Records supplied:
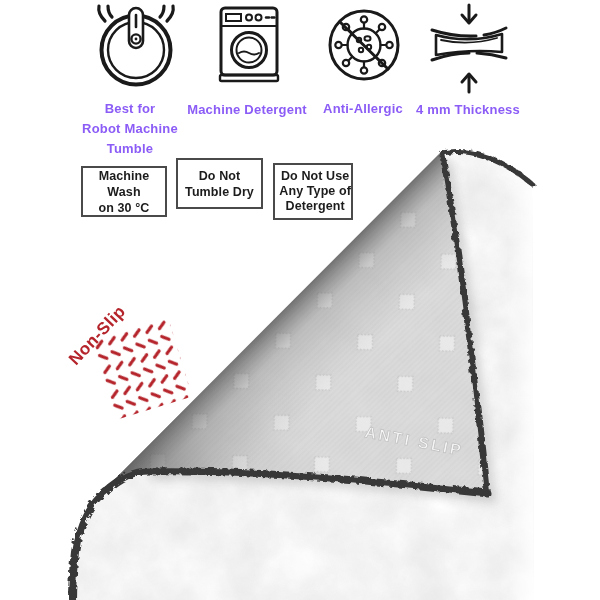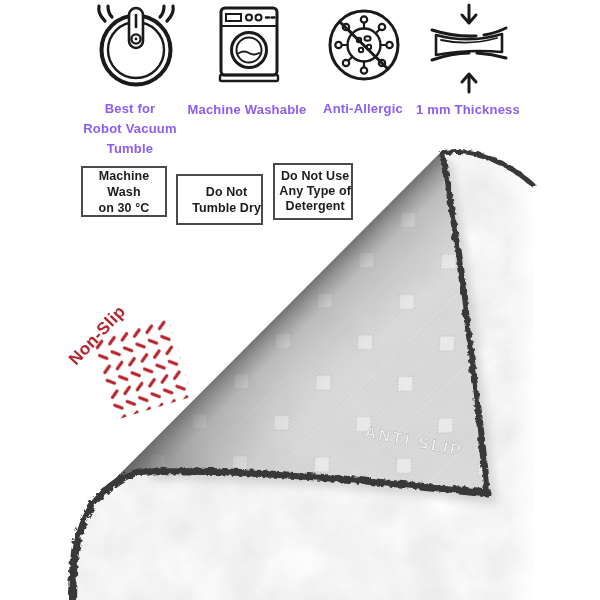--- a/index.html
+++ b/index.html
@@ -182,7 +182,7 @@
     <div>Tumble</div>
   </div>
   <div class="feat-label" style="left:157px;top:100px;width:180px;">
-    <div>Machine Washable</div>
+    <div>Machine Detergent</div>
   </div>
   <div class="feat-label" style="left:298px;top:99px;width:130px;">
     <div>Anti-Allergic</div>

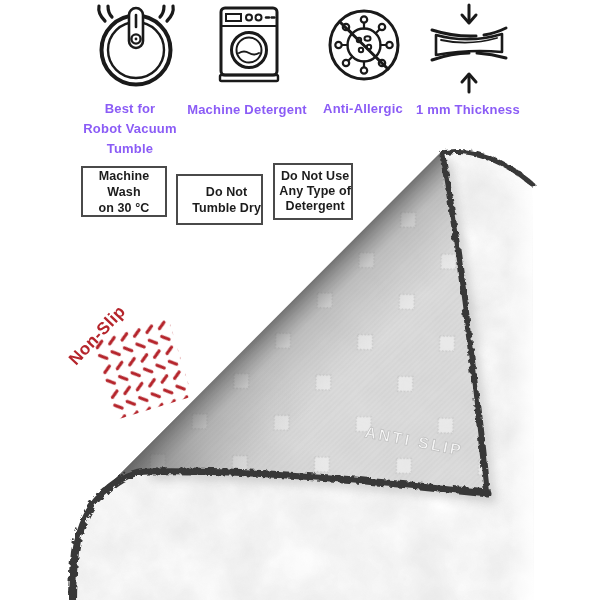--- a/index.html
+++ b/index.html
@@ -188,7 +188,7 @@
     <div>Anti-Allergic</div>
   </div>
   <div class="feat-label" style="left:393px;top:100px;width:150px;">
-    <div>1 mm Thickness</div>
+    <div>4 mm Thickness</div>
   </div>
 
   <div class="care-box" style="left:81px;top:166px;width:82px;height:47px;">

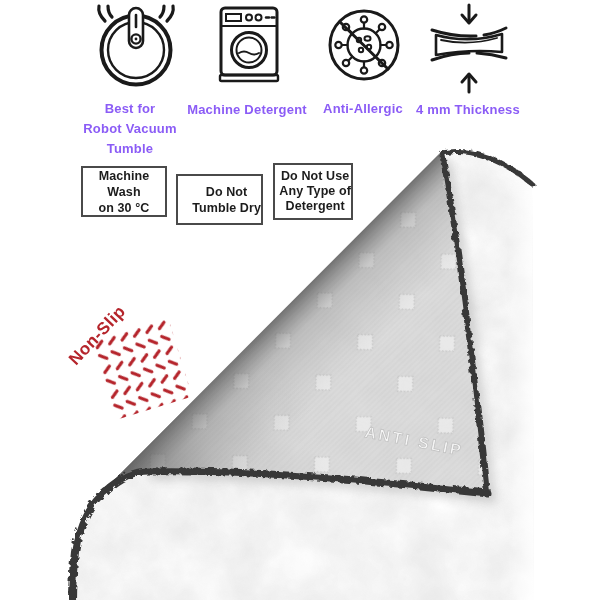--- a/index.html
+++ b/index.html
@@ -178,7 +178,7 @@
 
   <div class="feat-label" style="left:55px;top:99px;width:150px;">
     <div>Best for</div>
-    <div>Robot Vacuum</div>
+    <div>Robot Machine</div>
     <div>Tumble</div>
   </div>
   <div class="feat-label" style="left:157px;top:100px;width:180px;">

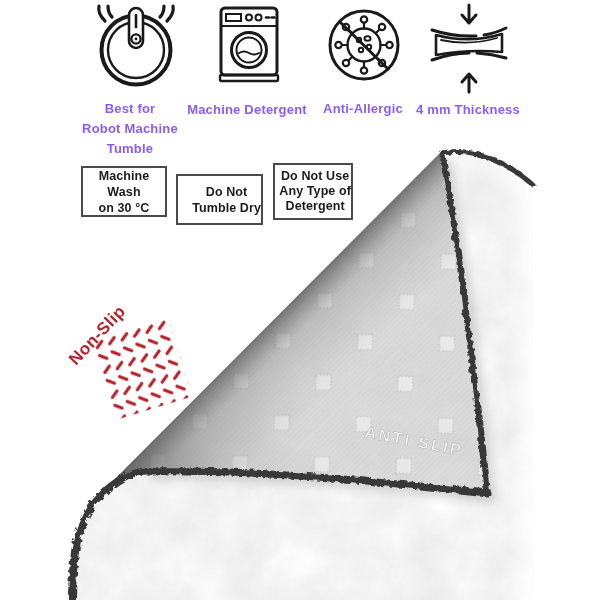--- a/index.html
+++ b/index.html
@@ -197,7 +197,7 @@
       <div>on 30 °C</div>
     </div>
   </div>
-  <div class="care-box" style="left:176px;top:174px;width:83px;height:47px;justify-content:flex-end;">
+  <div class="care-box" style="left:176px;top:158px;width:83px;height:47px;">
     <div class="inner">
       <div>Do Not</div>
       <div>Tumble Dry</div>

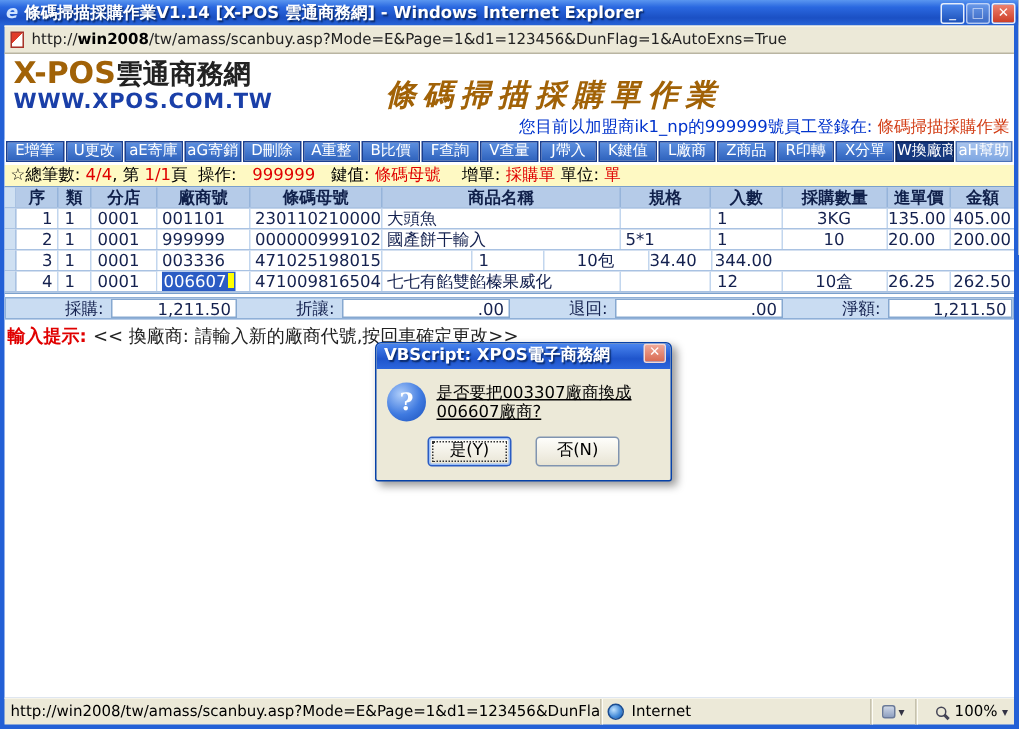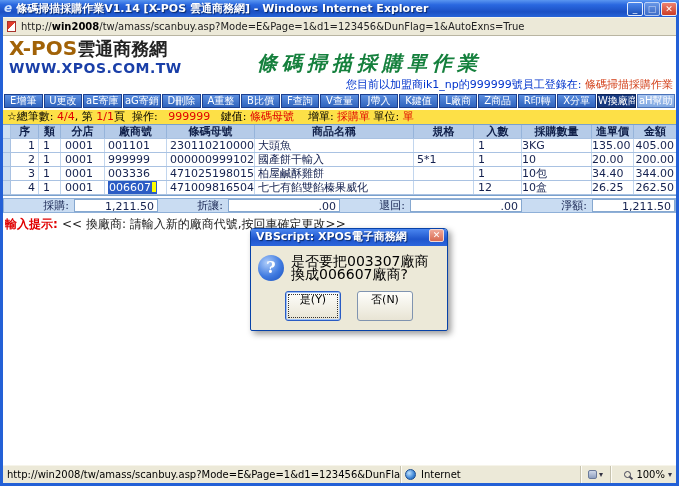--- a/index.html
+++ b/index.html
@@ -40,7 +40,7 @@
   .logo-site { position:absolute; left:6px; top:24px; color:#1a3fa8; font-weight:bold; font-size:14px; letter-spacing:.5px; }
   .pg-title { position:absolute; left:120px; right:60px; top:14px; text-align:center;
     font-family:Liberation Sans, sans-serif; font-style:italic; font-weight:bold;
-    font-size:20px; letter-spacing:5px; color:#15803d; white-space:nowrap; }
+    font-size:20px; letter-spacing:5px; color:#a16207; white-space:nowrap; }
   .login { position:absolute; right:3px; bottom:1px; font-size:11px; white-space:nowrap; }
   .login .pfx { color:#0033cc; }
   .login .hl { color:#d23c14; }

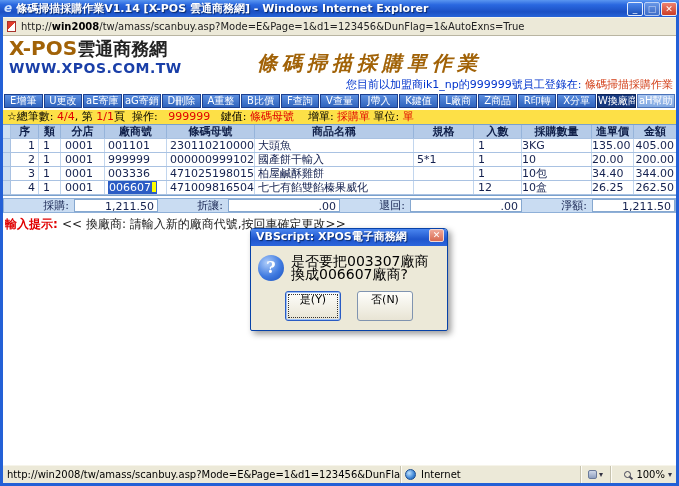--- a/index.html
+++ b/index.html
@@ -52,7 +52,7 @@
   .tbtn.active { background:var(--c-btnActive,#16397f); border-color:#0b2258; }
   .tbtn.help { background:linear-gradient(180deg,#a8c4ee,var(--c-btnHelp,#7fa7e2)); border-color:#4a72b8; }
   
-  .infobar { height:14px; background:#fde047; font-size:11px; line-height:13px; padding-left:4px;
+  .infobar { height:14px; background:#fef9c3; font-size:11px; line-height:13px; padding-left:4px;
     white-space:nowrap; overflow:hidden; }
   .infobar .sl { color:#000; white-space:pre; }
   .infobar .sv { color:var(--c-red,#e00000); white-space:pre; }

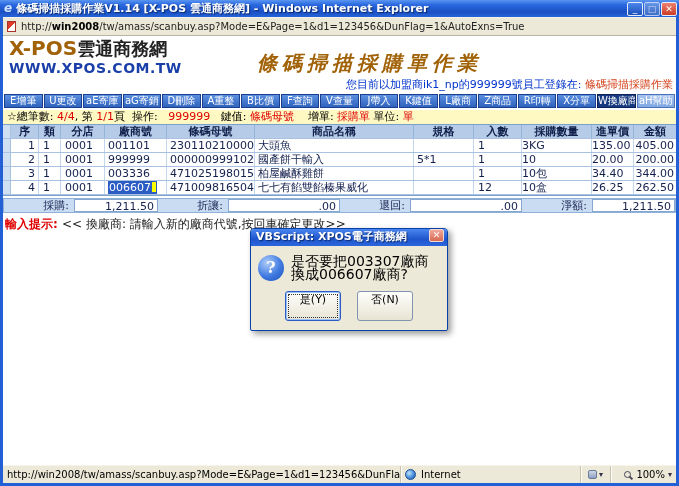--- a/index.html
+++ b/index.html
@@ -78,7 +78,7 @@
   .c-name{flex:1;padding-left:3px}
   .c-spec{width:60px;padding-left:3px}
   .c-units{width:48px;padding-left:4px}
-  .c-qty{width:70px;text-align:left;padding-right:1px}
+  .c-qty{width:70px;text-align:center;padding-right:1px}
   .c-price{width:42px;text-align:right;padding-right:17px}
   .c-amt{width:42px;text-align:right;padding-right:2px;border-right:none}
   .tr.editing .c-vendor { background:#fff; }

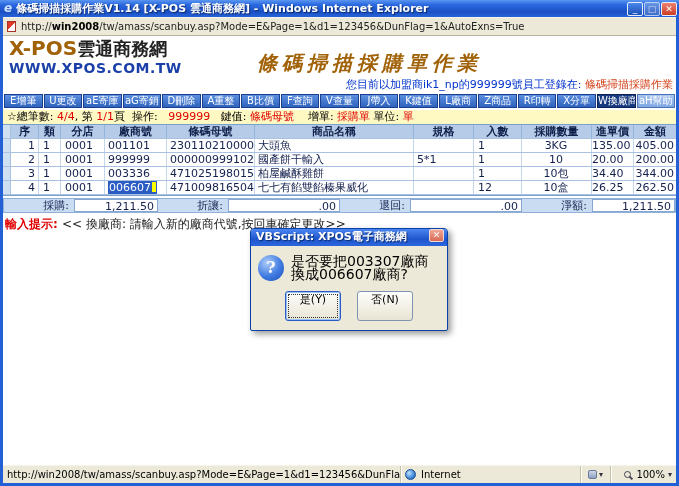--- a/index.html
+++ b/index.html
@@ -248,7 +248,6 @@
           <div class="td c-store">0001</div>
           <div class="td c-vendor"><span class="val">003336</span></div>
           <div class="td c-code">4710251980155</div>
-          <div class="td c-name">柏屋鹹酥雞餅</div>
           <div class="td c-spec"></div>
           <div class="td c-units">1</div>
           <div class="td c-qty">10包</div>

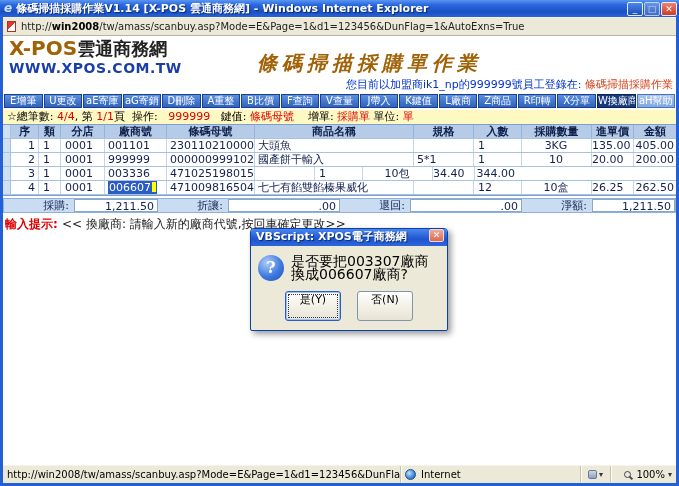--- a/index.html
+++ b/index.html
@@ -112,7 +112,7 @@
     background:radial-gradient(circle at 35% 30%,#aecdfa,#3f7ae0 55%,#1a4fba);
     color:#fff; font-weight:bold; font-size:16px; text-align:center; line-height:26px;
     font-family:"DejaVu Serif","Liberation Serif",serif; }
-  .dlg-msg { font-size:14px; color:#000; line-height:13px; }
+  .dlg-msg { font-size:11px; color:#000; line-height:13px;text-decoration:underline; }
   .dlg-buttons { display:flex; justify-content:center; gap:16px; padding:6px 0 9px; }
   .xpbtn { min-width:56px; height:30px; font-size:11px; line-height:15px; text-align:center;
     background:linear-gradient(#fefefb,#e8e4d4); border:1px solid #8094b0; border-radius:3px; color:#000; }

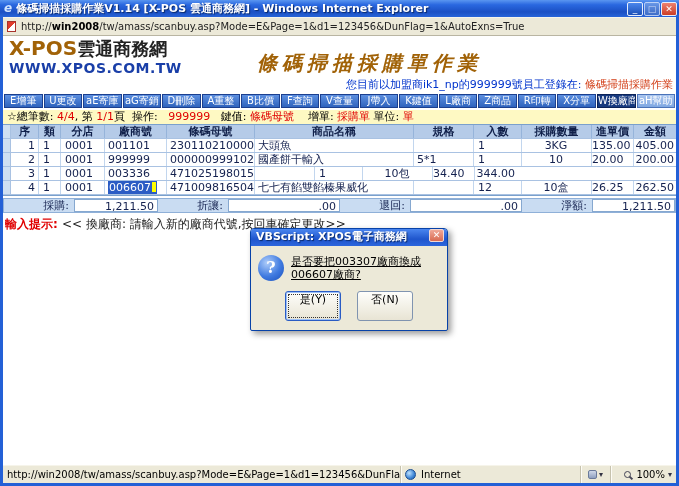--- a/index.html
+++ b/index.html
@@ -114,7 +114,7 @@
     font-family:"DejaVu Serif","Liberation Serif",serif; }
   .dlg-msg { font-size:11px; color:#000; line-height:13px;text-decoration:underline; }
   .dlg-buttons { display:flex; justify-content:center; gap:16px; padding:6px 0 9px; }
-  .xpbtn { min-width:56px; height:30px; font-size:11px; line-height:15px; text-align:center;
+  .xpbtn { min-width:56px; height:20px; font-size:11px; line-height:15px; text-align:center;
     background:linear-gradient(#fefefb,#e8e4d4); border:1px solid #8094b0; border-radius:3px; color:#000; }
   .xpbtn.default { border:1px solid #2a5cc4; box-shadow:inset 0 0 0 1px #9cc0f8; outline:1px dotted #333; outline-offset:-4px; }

Work task:
The data above must be written out again without alteration, and the pictures in them must be excluded.

Output of the task:
--- a/index.html
+++ b/index.html
@@ -182,7 +182,7 @@
     <div>Tumble</div>
   </div>
   <div class="feat-label" style="left:157px;top:100px;width:180px;">
-    <div>Machine Washable</div>
+    <div>Machine Detergent</div>
   </div>
   <div class="feat-label" style="left:298px;top:99px;width:130px;">
     <div>Anti-Allergic</div>

--- a/index.html
+++ b/index.html
@@ -188,7 +188,7 @@
     <div>Anti-Allergic</div>
   </div>
   <div class="feat-label" style="left:393px;top:100px;width:150px;">
-    <div>1 mm Thickness</div>
+    <div>4 mm Thickness</div>
   </div>
 
   <div class="care-box" style="left:81px;top:166px;width:82px;height:47px;">

--- a/index.html
+++ b/index.html
@@ -178,7 +178,7 @@
 
   <div class="feat-label" style="left:55px;top:99px;width:150px;">
     <div>Best for</div>
-    <div>Robot Vacuum</div>
+    <div>Robot Machine</div>
     <div>Tumble</div>
   </div>
   <div class="feat-label" style="left:157px;top:100px;width:180px;">

--- a/index.html
+++ b/index.html
@@ -197,7 +197,7 @@
       <div>on 30 °C</div>
     </div>
   </div>
-  <div class="care-box" style="left:176px;top:174px;width:83px;height:47px;justify-content:flex-end;">
+  <div class="care-box" style="left:176px;top:158px;width:83px;height:47px;">
     <div class="inner">
       <div>Do Not</div>
       <div>Tumble Dry</div>

--- a/index.html
+++ b/index.html
@@ -40,7 +40,7 @@
   .logo-site { position:absolute; left:6px; top:24px; color:#1a3fa8; font-weight:bold; font-size:14px; letter-spacing:.5px; }
   .pg-title { position:absolute; left:120px; right:60px; top:14px; text-align:center;
     font-family:Liberation Sans, sans-serif; font-style:italic; font-weight:bold;
-    font-size:20px; letter-spacing:5px; color:#15803d; white-space:nowrap; }
+    font-size:20px; letter-spacing:5px; color:#a16207; white-space:nowrap; }
   .login { position:absolute; right:3px; bottom:1px; font-size:11px; white-space:nowrap; }
   .login .pfx { color:#0033cc; }
   .login .hl { color:#d23c14; }

--- a/index.html
+++ b/index.html
@@ -52,7 +52,7 @@
   .tbtn.active { background:var(--c-btnActive,#16397f); border-color:#0b2258; }
   .tbtn.help { background:linear-gradient(180deg,#a8c4ee,var(--c-btnHelp,#7fa7e2)); border-color:#4a72b8; }
   
-  .infobar { height:14px; background:#fde047; font-size:11px; line-height:13px; padding-left:4px;
+  .infobar { height:14px; background:#fef9c3; font-size:11px; line-height:13px; padding-left:4px;
     white-space:nowrap; overflow:hidden; }
   .infobar .sl { color:#000; white-space:pre; }
   .infobar .sv { color:var(--c-red,#e00000); white-space:pre; }

--- a/index.html
+++ b/index.html
@@ -78,7 +78,7 @@
   .c-name{flex:1;padding-left:3px}
   .c-spec{width:60px;padding-left:3px}
   .c-units{width:48px;padding-left:4px}
-  .c-qty{width:70px;text-align:left;padding-right:1px}
+  .c-qty{width:70px;text-align:center;padding-right:1px}
   .c-price{width:42px;text-align:right;padding-right:17px}
   .c-amt{width:42px;text-align:right;padding-right:2px;border-right:none}
   .tr.editing .c-vendor { background:#fff; }

--- a/index.html
+++ b/index.html
@@ -248,7 +248,6 @@
           <div class="td c-store">0001</div>
           <div class="td c-vendor"><span class="val">003336</span></div>
           <div class="td c-code">4710251980155</div>
-          <div class="td c-name">柏屋鹹酥雞餅</div>
           <div class="td c-spec"></div>
           <div class="td c-units">1</div>
           <div class="td c-qty">10包</div>

--- a/index.html
+++ b/index.html
@@ -112,7 +112,7 @@
     background:radial-gradient(circle at 35% 30%,#aecdfa,#3f7ae0 55%,#1a4fba);
     color:#fff; font-weight:bold; font-size:16px; text-align:center; line-height:26px;
     font-family:"DejaVu Serif","Liberation Serif",serif; }
-  .dlg-msg { font-size:14px; color:#000; line-height:13px; }
+  .dlg-msg { font-size:11px; color:#000; line-height:13px;text-decoration:underline; }
   .dlg-buttons { display:flex; justify-content:center; gap:16px; padding:6px 0 9px; }
   .xpbtn { min-width:56px; height:30px; font-size:11px; line-height:15px; text-align:center;
     background:linear-gradient(#fefefb,#e8e4d4); border:1px solid #8094b0; border-radius:3px; color:#000; }

--- a/index.html
+++ b/index.html
@@ -114,7 +114,7 @@
     font-family:"DejaVu Serif","Liberation Serif",serif; }
   .dlg-msg { font-size:11px; color:#000; line-height:13px;text-decoration:underline; }
   .dlg-buttons { display:flex; justify-content:center; gap:16px; padding:6px 0 9px; }
-  .xpbtn { min-width:56px; height:30px; font-size:11px; line-height:15px; text-align:center;
+  .xpbtn { min-width:56px; height:20px; font-size:11px; line-height:15px; text-align:center;
     background:linear-gradient(#fefefb,#e8e4d4); border:1px solid #8094b0; border-radius:3px; color:#000; }
   .xpbtn.default { border:1px solid #2a5cc4; box-shadow:inset 0 0 0 1px #9cc0f8; outline:1px dotted #333; outline-offset:-4px; }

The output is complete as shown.